Security and Production Rules

  • Environment secrets must be injected at runtime; avoid embedding credentials in code or config files.
  • All network calls must verify TLS and handle timeouts; use retry/backoff strategies.
  • CI secrets and build artifacts should never leak to logs; redact sensitive information.
  • Containerized deployments should run as non-root where possible; use minimal images and scan for vulnerabilities.
  • Access to internal services should be restricted by network policy and proper RBAC in CI/CD tools.

Testing Checklist

  • Unit tests for each package with deterministic mock data.
  • Integration tests for app/package boundaries; verify workspace interfaces.
  • Type-check and lint pass in CI; run build for all workspaces.
  • End-to-end tests for critical user flows if applicable.
  • Verify that environment-specific configurations load correctly in local development and CI.

Common Mistakes to Avoid

  • Over-connecting packages; keep public APIs minimal and well-documented.
  • Hard-coding environment values or secrets in source code.
  • Skipping linting or type checks to speed up commits.
  • Using non-deterministic build steps that vary across environments.
  • Ignoring Turborepo caching behavior which can lead to slow or flaky builds.

FAQ

What is a Cursor rules template?

A Cursor rules template is a copyable .cursorrules configuration that codifies stack-specific patterns, conventions, and safety constraints so Cursor AI can scaffold, review, and validate code in a monorepo TurboPNPM setup.

Which stack does this template cover?

This template targets a Node.js + TypeScript monorepo using Turborepo with PNPM workspaces and shared packages, focusing on apps (web/api) and packages (shared/ui/config/utils).

How do I apply the .cursorrules file in my project?

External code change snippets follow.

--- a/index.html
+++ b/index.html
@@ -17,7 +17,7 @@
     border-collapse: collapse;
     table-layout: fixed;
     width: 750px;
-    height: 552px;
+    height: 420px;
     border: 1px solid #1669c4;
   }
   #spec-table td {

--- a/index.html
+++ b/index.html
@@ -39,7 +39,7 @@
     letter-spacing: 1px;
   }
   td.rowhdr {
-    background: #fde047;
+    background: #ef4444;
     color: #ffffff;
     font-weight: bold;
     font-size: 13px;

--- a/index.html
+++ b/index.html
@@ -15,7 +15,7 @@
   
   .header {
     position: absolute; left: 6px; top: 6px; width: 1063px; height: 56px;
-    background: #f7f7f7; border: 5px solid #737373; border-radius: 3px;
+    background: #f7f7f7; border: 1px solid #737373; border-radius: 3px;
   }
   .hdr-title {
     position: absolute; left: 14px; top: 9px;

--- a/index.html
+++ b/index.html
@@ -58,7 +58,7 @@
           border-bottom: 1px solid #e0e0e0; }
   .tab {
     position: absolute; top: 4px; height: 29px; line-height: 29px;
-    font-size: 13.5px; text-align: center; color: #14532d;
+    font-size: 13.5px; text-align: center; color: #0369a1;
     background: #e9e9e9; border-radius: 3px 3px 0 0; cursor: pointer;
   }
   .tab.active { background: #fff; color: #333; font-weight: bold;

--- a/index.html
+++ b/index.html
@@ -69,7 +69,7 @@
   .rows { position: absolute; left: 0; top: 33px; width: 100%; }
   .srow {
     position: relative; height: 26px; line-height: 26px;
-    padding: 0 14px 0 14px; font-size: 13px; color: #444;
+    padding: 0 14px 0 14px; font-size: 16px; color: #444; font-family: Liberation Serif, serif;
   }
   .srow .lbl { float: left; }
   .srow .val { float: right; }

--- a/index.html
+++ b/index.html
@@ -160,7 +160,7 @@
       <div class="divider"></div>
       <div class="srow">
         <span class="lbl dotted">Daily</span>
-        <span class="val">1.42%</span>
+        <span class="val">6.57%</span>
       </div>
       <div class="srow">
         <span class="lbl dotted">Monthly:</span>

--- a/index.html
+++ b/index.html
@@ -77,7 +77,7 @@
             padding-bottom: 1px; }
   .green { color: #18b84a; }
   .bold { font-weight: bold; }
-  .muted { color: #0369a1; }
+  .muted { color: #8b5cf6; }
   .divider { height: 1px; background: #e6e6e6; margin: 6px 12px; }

Place the copied .cursorrules block at the project root as .cursorrules. Cursor AI will read it to enforce architecture, coding standards, and security constraints for the monorepo. Ensure TS path aliases and workspace references resolve correctly.

How does the template handle secrets and security?

The template prescribes secrets management via environment variables and CI vaults, not embedded credentials. Cursor AI should avoid exposing secrets and rely on runtime config and per-environment files.

Can I extend this template for more packages?

Yes. Extend the .cursorrules by adding new workspace boundaries, typing rules, and test commands for additional apps or packages while maintaining consistent linting and CI patterns.